The results from the analysis of the complete mtDNA data sets are given in Table 3. We restricted our analysis to synonymous polymorphisms to minimise the effects of LD generated by selection. For the data set of Awadalla et al (1999), the correlation between r2 and distance is almost always negative and it is significant for polymorphisms segregating at greater than 20%. In contrast, the correlation between ∣D′∣ and distance is almost always small and nonsignificant, except for polymorphisms segregating at >5% when Spearman's correlation coefficient is used, when it is significantly positive. In the data set of Ingman et al (2000) there is an overall tendency towards negative correlations but none of the correlations are significant. In the data set of Finnila et al (2001), r2 is generally negatively correlated to distance and often significantly so; however, the ∣D′∣ is significantly positively correlated to distance for polymorphisms segregating at >20%. In the three data sets from Herrnstadt et al (2002a), the correlations are generally very small, with r2 being almost always negatively correlated with distance; ∣D′∣ is generally negatively correlated for the Africans and Europeans, but positively correlated for the Asians. Few of the correlations are significant.
The 10 RFLP data sets show no consistent trend between LD and distance (Table 4). Data set 5 shows no trend, data sets 2 and 4 show a positive significant correlation between r2 and distance. Data sets 3, 6, 7a and 8 largely show negative correlations with several of the correlations being significant or highly significant. In data set 9 the correlation between r2 and distance is negative for all frequency classes, whereas it is positive for ∣D′∣. Surprisingly, there is a highly significant negative correlation between r2 and distance in data set 1, but a highly significant positive correlation between ∣D′∣ and distance, when all mutations are included in the analysis, or only singletons are excluded.
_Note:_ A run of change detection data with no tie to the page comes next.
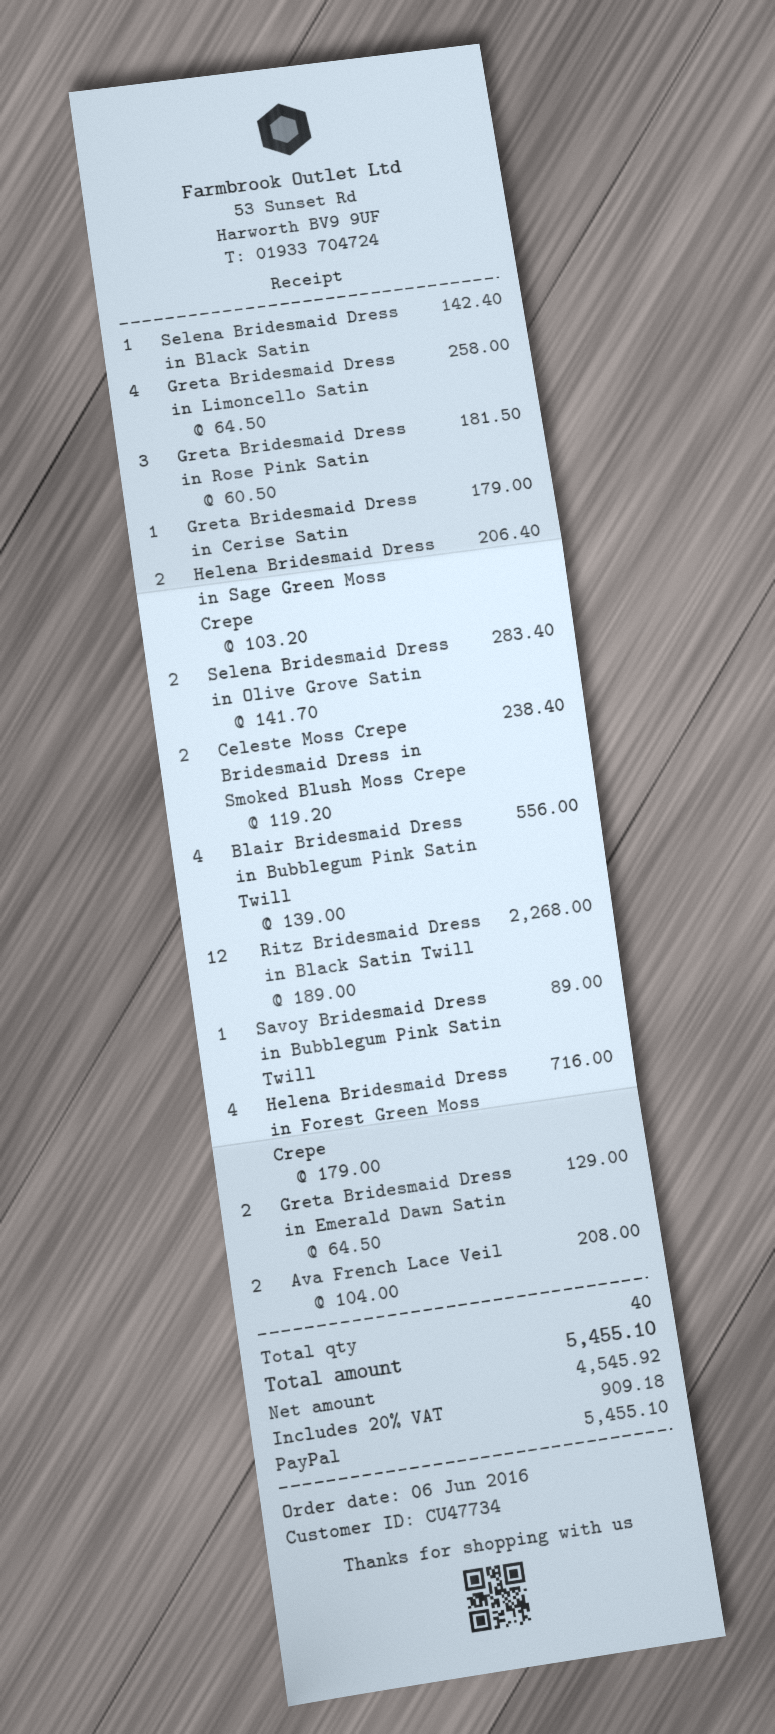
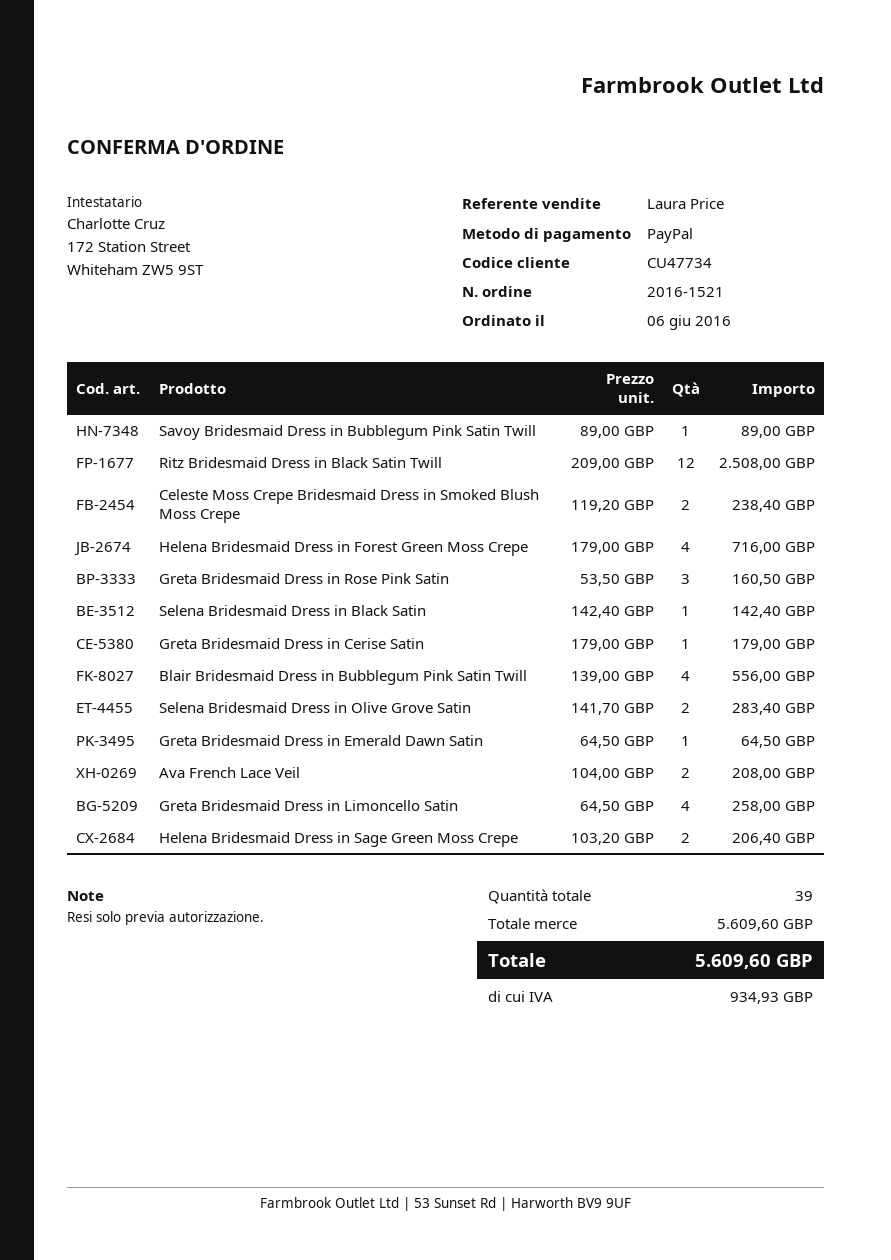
Greta Bridesmaid Dress in Rose Pink Satin: 3 x 60.50 = 181.50 -> 3 x 53.50 = 160.50
Ritz Bridesmaid Dress in Black Satin Twill: 12 x 189.00 = 2268.00 -> 12 x 209.00 = 2508.00
Greta Bridesmaid Dress in Emerald Dawn Satin: 2 x 64.50 = 129.00 -> 1 x 64.50 = 64.50
total quantity: 40 -> 39
tax: 909.18 -> 934.93
total: 5455.10 -> 5609.60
The results of the analyses are summarised in Table 5. Overall, there is an excess of negative correlations for r2 (51 out of 60) on the synonymous polymorphism where all significant results are for a negative relationship. For the RFLP polymorphism analysed, the proportion of negative correlation between r2 and distance is less (55 out of 80 test performed) and the significant relationship are positive or negative. The correlation between ∣D′∣ and distance is as likely to be negative as positive, and significant correlations are found equally in both directions both for nucleotide and RFLP polymorphism. It is important to appreciate that none of the data sets or analyses are independent so it is difficult to assess the overall significance of these findings: none of the correlations are significant if we correct for multiple comparisons.
The correlation between LD and distance is very similar for both Pearson's and Spearman's correlation coefficient, although the correlations using the latter are usually a little larger, and slightly more significant.
Homoplasy test
Recombination is not only expected to lead to a decline in LD with distance but also to generate homoplasies in phylogenetic trees; that is, instances in which the same mutation, or the reverse mutation, occurs at the same site in different parts of the tree. Homoplasies can be generated by both recombination and multiple mutations. Maynard-Smith and Smith (1998) have devised a method to predict the number of homoplasies due to multiple mutations when there is no recombination, taking into account codon usage bias. They have also devised a test of whether the observed number is greater than the number expected under clonality. We have applied their methods to synonymous variants segregating in each of the mtDNA sequence data sets; we restrict our analysis to DNA sequence data sets since it is only possible to predict the number of homoplasies for synonymous polymorphisms. The results are presented in Table 6. In each case the observed number of homoplasies is higher than the number expected under clonality, and with the exception of the data set of Finnila et al, the difference is significant.
Geneconv and Maximum Chi-Square
No recombination was detected by Geneconv with any of the six sequence data sets. No recombination event was detected by Maximum Chi-square after correction for multiple tests.
Discussion
We have analysed 16 human mtDNA data sets for indirect evidence of recombination using four approaches; we have investigated the correlation between pairwise LD and the distance between sites, the level of homoplasy in phylogenetic trees, and the clustering of substitutions by Geneconv and Maximum Chi-Square. Overall, there is a tendency towards a negative correlation between LD, when it is measured by r2, and distance. Of the 140 analyses we have performed, 104 showed a negative correlation. Furthermore, the significant correlations were all negative for the nucleotide polymorphism. Unfortunately, because many of the tests are nonindependent, it is not possible to assess the overall significance of these results. In contrast, approximately half the analyses showed a positive correlation between LD, when it was measured using ∣D′∣, and distance, and the significant correlations were both positive and negative. The analysis of simulated data sets under simple evolutionary models (constant population size, no selection) suggests that there should not be any conflict between the two statistics (Meunier and Eyre-Walker, 2001). Interestingly, McVean et al (2002) showed that the r2 statitistics is more powerful than the ∣D′∣ statitistics under the finite sites model. As the finite site model describes well, the high rate of polymorphism on synonymous sites in human mtDNA, the r2 statistics should be favoured.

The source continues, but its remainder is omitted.